> _EXERCISE GOAL_
Copy out each line of the material exactly. Pictures do not belong in the copy.

> _EXCERPTED RECORDS_
——————
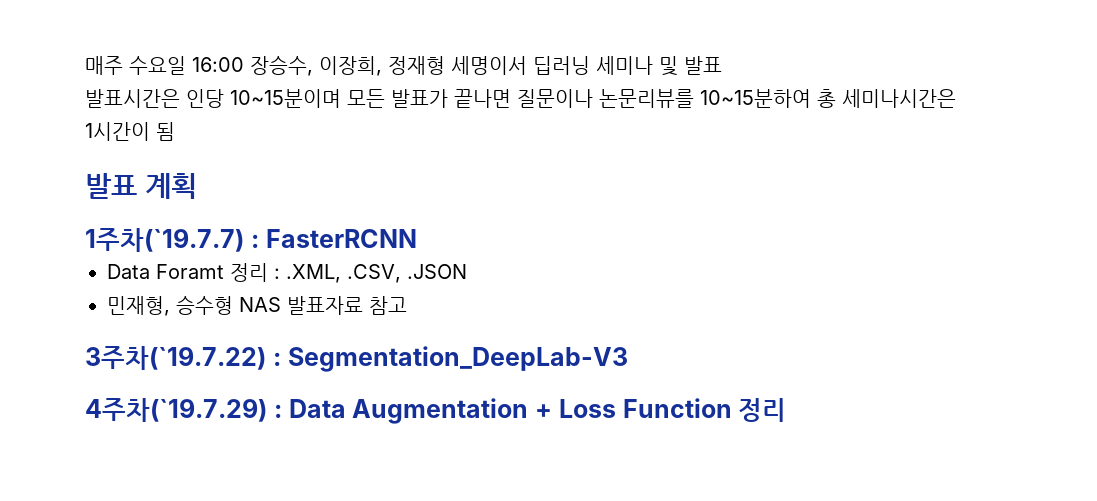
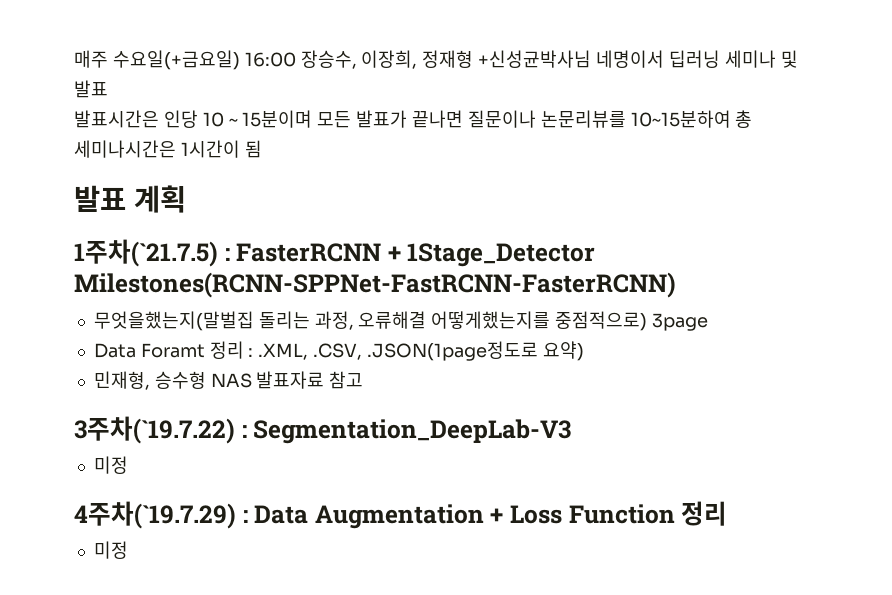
[129,56,186,75] 수요일 -> [112,50,240,70] 수요일(+금요일)
[451,56,527,75] 세명이서 -> [478,50,665,68] +신성균박사님 네명이서
[230,89,341,108] 10~15분이며 -> [202,110,313,128] 10 ~ 15분이며
[85,228,244,252] 1주차(`19.7.7) -> [74,239,218,267] 1주차(`21.7.5)
(417, 238) none -> [387,243,596,267] [74,272,676,298] [93,311,708,331] + 1Stage_Detector Milestones(RCNN-SPPNet-FastRCNN-FasterRCNN) // 무엇을했는지(말벌집 돌리는 과정, 오류해결 어떻게했는지를 중점적으로) 3page
[407,264,467,279] .JSON -> [366,341,584,361] .JSON(1page정도로 요약)
(628, 359) none -> [93,456,128,474] // 미정
(787, 410) none -> [93,541,128,559] // 미정

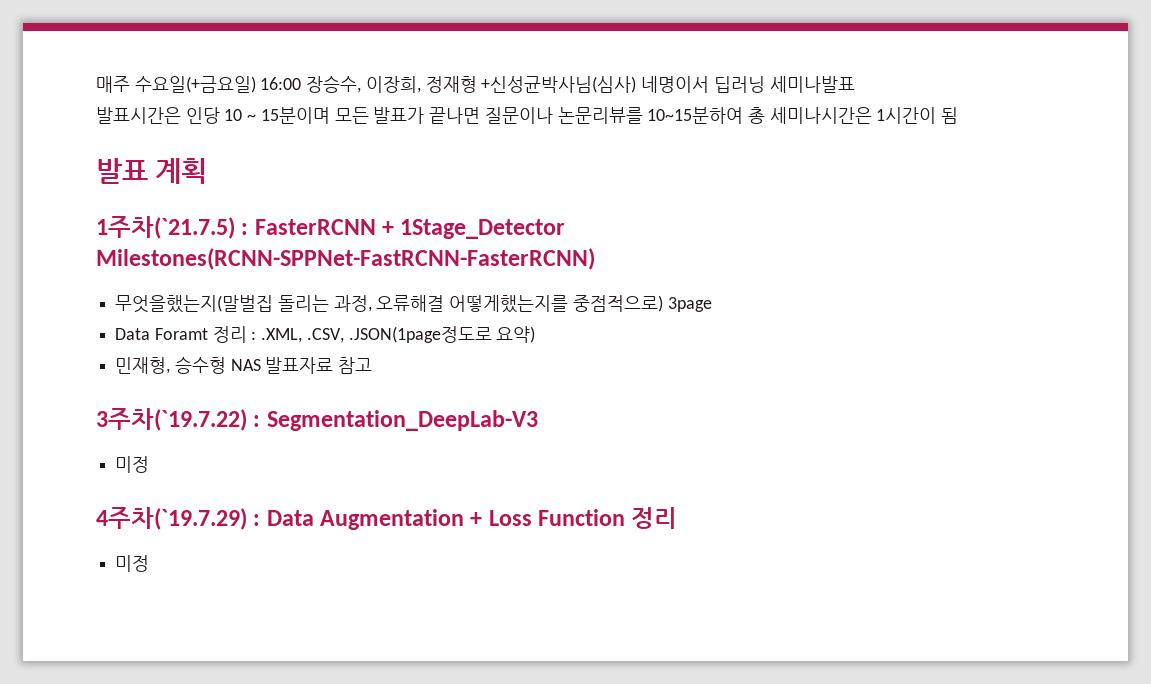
[478,50,592,68] +신성균박사님 -> [481,76,637,93] +신성균박사님(심사)
[724,50,798,68] [74,80,108,98] 세미나 및 발표 -> [769,76,855,93] 세미나발표

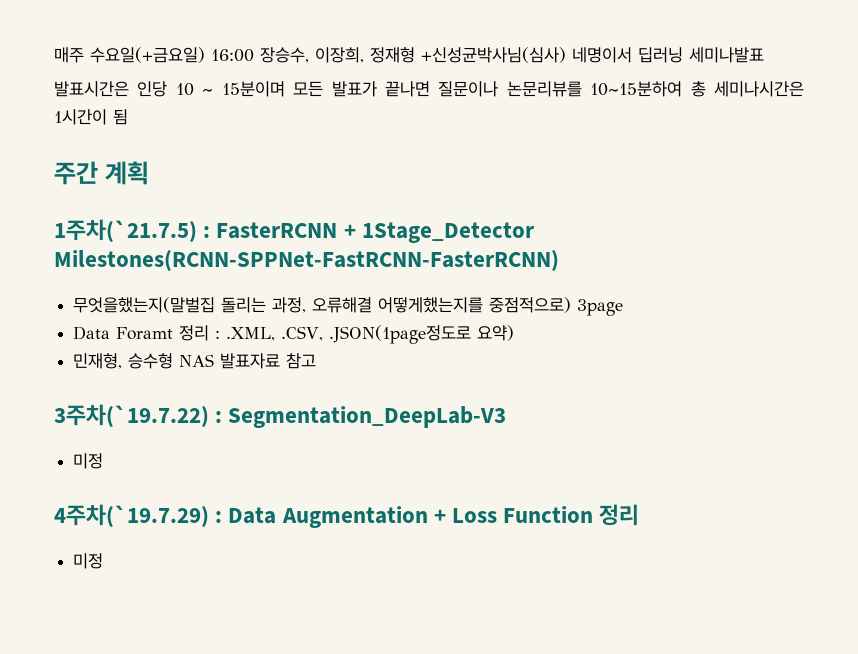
[96,158,148,184] 발표 -> [54,161,98,185] 주간

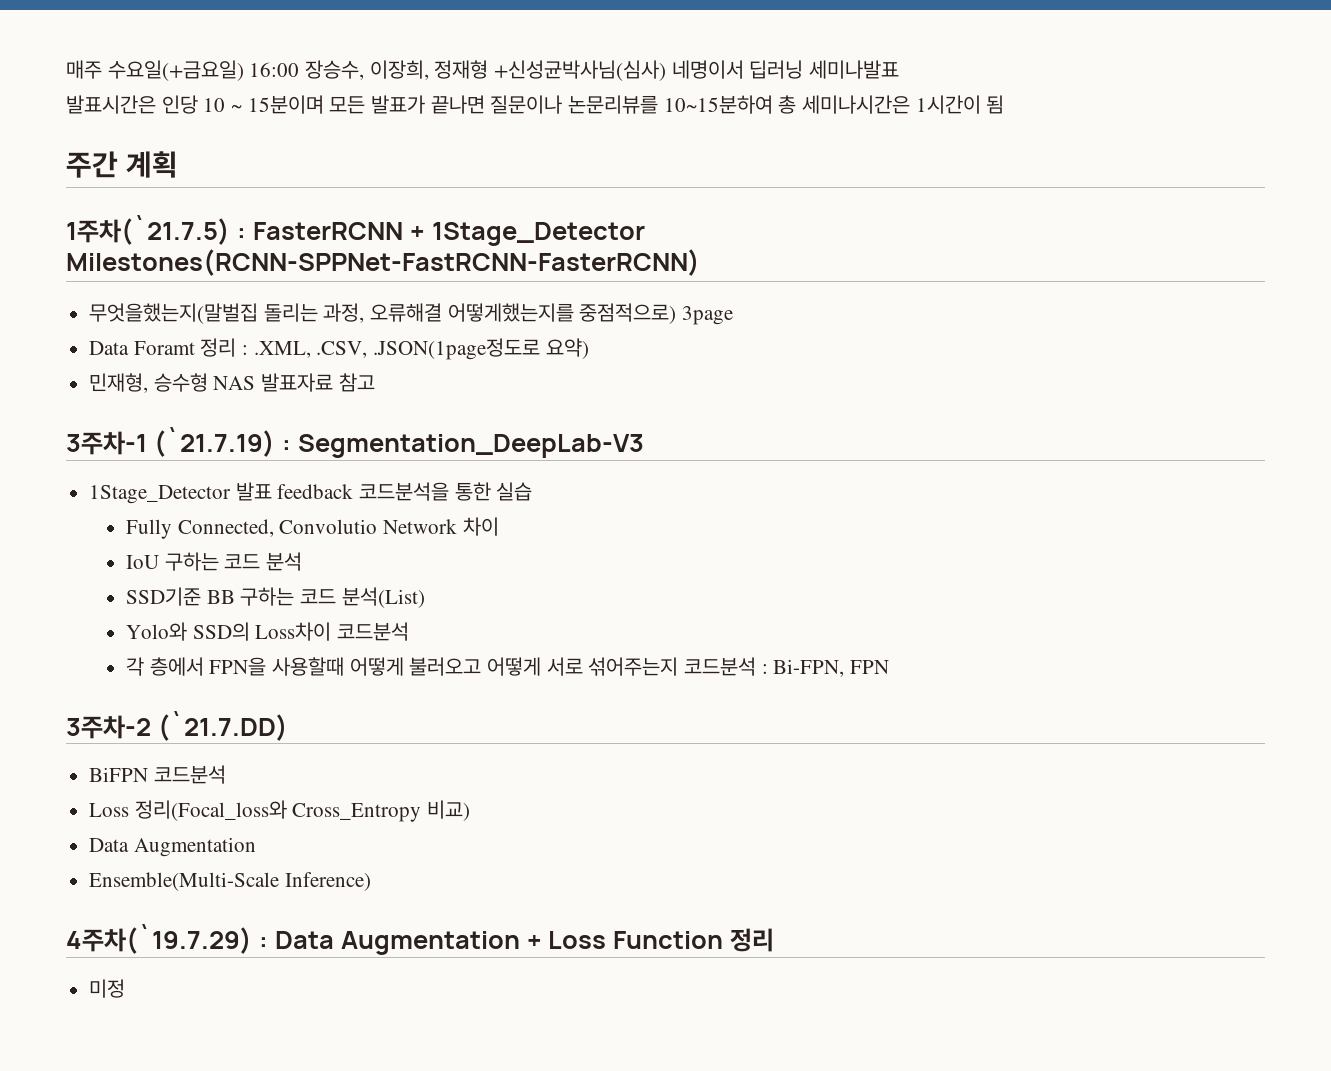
[54,404,209,428] 3주차(`19.7.22) -> [66,427,275,457] 3주차-1 (`21.7.19)
[73,453,104,469] 미정 -> [89,482,533,504] [126,517,499,539] [126,552,303,571] [126,587,425,608] [126,622,410,641] [126,657,890,677] [66,711,288,741] [89,765,226,784] [89,800,471,822] [89,837,256,857] [89,872,371,891] 1Stage_Detector 발표 feedback 코드분석을 통한 실습 // Fully Connected, Convolutio Network 차이 // IoU 구하는 코드 분석 // SSD기준 BB 구하는 코드 분석(List) // Yolo와 SSD의 Loss차이 코드분석 // 각 층에서 FPN을 사용할때 어떻게 불러오고 어떻게 서로 섞어주는지 코드분석 : Bi-FPN, FPN // 3주차-2 (`21.7.DD) // BiFPN 코드분석 // Loss 정리(Focal_loss와 Cross_Entropy 비교) // Data Augmentation // Ensemble(Multi-Scale Inference)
——————
> _ANSWER BOX_
[129,56,186,75] 수요일 -> [112,50,240,70] 수요일(+금요일)
[451,56,527,75] 세명이서 -> [478,50,665,68] +신성균박사님 네명이서
[230,89,341,108] 10~15분이며 -> [202,110,313,128] 10 ~ 15분이며
[85,228,244,252] 1주차(`19.7.7) -> [74,239,218,267] 1주차(`21.7.5)
(417, 238) none -> [387,243,596,267] [74,272,676,298] [93,311,708,331] + 1Stage_Detector Milestones(RCNN-SPPNet-FastRCNN-FasterRCNN) // 무엇을했는지(말벌집 돌리는 과정, 오류해결 어떻게했는지를 중점적으로) 3page
[407,264,467,279] .JSON -> [366,341,584,361] .JSON(1page정도로 요약)
(628, 359) none -> [93,456,128,474] // 미정
(787, 410) none -> [93,541,128,559] // 미정

[478,50,592,68] +신성균박사님 -> [481,76,637,93] +신성균박사님(심사)
[724,50,798,68] [74,80,108,98] 세미나 및 발표 -> [769,76,855,93] 세미나발표

[96,158,148,184] 발표 -> [54,161,98,185] 주간

[54,404,209,428] 3주차(`19.7.22) -> [66,427,275,457] 3주차-1 (`21.7.19)
[73,453,104,469] 미정 -> [89,482,533,504] [126,517,499,539] [126,552,303,571] [126,587,425,608] [126,622,410,641] [126,657,890,677] [66,711,288,741] [89,765,226,784] [89,800,471,822] [89,837,256,857] [89,872,371,891] 1Stage_Detector 발표 feedback 코드분석을 통한 실습 // Fully Connected, Convolutio Network 차이 // IoU 구하는 코드 분석 // SSD기준 BB 구하는 코드 분석(List) // Yolo와 SSD의 Loss차이 코드분석 // 각 층에서 FPN을 사용할때 어떻게 불러오고 어떻게 서로 섞어주는지 코드분석 : Bi-FPN, FPN // 3주차-2 (`21.7.DD) // BiFPN 코드분석 // Loss 정리(Focal_loss와 Cross_Entropy 비교) // Data Augmentation // Ensemble(Multi-Scale Inference)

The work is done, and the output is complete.